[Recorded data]
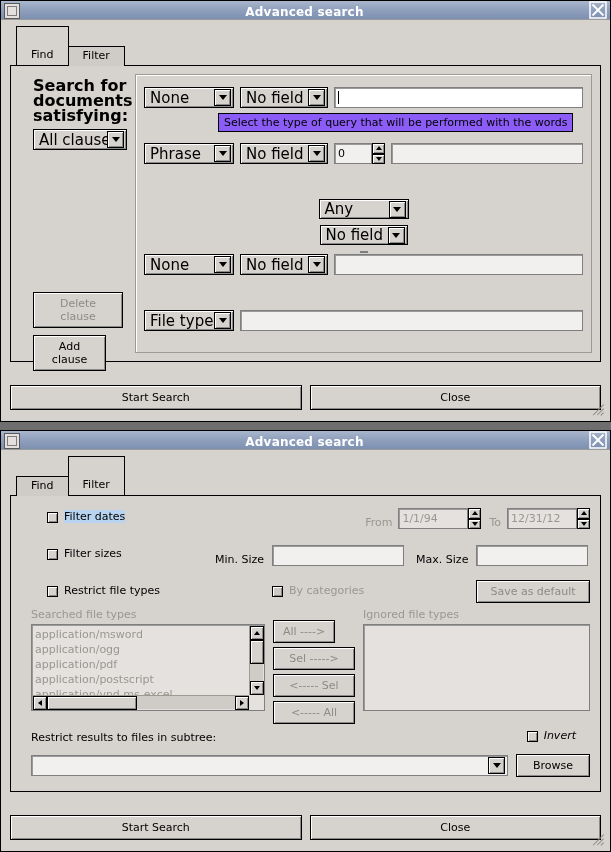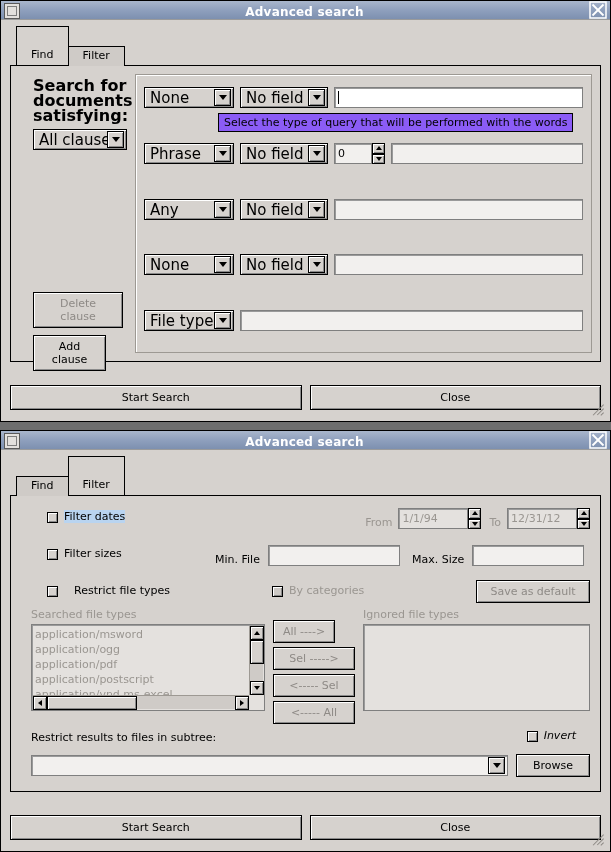--- a/index.html
+++ b/index.html
@@ -399,21 +399,21 @@
             <div class="spin">
               <div class="up"></div>
               <div class="dn"></div>
             </div>
           </div>
           <div class="textin" style="flex:1;">
             <span></span>
           </div>
         </div>
 
-        <div class="clause-row" style="top: 124px;">
+        <div class="clause-row" style="top: 124px; flex-direction: column;">
           <div class="combo" style="width: 90px;">
             <span class="lbl">Any</span>
             <span class="arrowbox">
                 <i class="caret"></i>
               </span>
           </div>
           <div class="combo" style="width: 88px;">
             <span class="lbl">No field</span>
             <span class="arrowbox">
                 <i class="caret"></i>
@@ -513,31 +513,31 @@
             <div class="up"></div>
             <div class="dn"></div>
           </div>
       </div>
 
       <div class="frow" style="left: 20px; top: 51px;">
         <span class="check"></span>
         <span style="margin-left:6px;">Filter sizes</span>
       </div>
       <div class="frow" style="left: 188px; top: 49px; right: 10px;">
-        <span>Min. File</span>
+        <span>Min. Size</span>
         <div class="textin" style="width: 132px; margin-left:8px;">
           <span></span>
         </div>
         <span style="margin-left:12px;">Max. Size</span>
         <div class="textin" style="width: 112px; margin-left:8px;">
           <span></span>
         </div>
       </div>
 
-      <div class="frow" style="left: 20px; top: 88px; gap: 10px;">
+      <div class="frow" style="left: 20px; top: 88px;">
         <span class="check"></span>
         <span style="margin-left:6px;">Restrict file types</span>
       </div>
       <div class="frow" style="left: 245px; top: 88px;">
         <span class="check disabled"></span>
         <span class="lbl-dis" style="margin-left:6px;">By categories</span>
       </div>
       <div class="btn disabled" style="position:absolute; right:10px; top:84px; width:114px;">Save as default</div>
 
       <div style="position:absolute; left:20px; top:112px; width:234px;">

» Exercise instructions: Please print the entries shown above again, exactly, and skip the pictures.

» Answer box:
--- a/index.html
+++ b/index.html
@@ -399,21 +399,21 @@
             <div class="spin">
               <div class="up"></div>
               <div class="dn"></div>
             </div>
           </div>
           <div class="textin" style="flex:1;">
             <span></span>
           </div>
         </div>
 
-        <div class="clause-row" style="top: 124px;">
+        <div class="clause-row" style="top: 124px; flex-direction: column;">
           <div class="combo" style="width: 90px;">
             <span class="lbl">Any</span>
             <span class="arrowbox">
                 <i class="caret"></i>
               </span>
           </div>
           <div class="combo" style="width: 88px;">
             <span class="lbl">No field</span>
             <span class="arrowbox">
                 <i class="caret"></i>
@@ -513,31 +513,31 @@
             <div class="up"></div>
             <div class="dn"></div>
           </div>
       </div>
 
       <div class="frow" style="left: 20px; top: 51px;">
         <span class="check"></span>
         <span style="margin-left:6px;">Filter sizes</span>
       </div>
       <div class="frow" style="left: 188px; top: 49px; right: 10px;">
-        <span>Min. File</span>
+        <span>Min. Size</span>
         <div class="textin" style="width: 132px; margin-left:8px;">
           <span></span>
         </div>
         <span style="margin-left:12px;">Max. Size</span>
         <div class="textin" style="width: 112px; margin-left:8px;">
           <span></span>
         </div>
       </div>
 
-      <div class="frow" style="left: 20px; top: 88px; gap: 10px;">
+      <div class="frow" style="left: 20px; top: 88px;">
         <span class="check"></span>
         <span style="margin-left:6px;">Restrict file types</span>
       </div>
       <div class="frow" style="left: 245px; top: 88px;">
         <span class="check disabled"></span>
         <span class="lbl-dis" style="margin-left:6px;">By categories</span>
       </div>
       <div class="btn disabled" style="position:absolute; right:10px; top:84px; width:114px;">Save as default</div>
 
       <div style="position:absolute; left:20px; top:112px; width:234px;">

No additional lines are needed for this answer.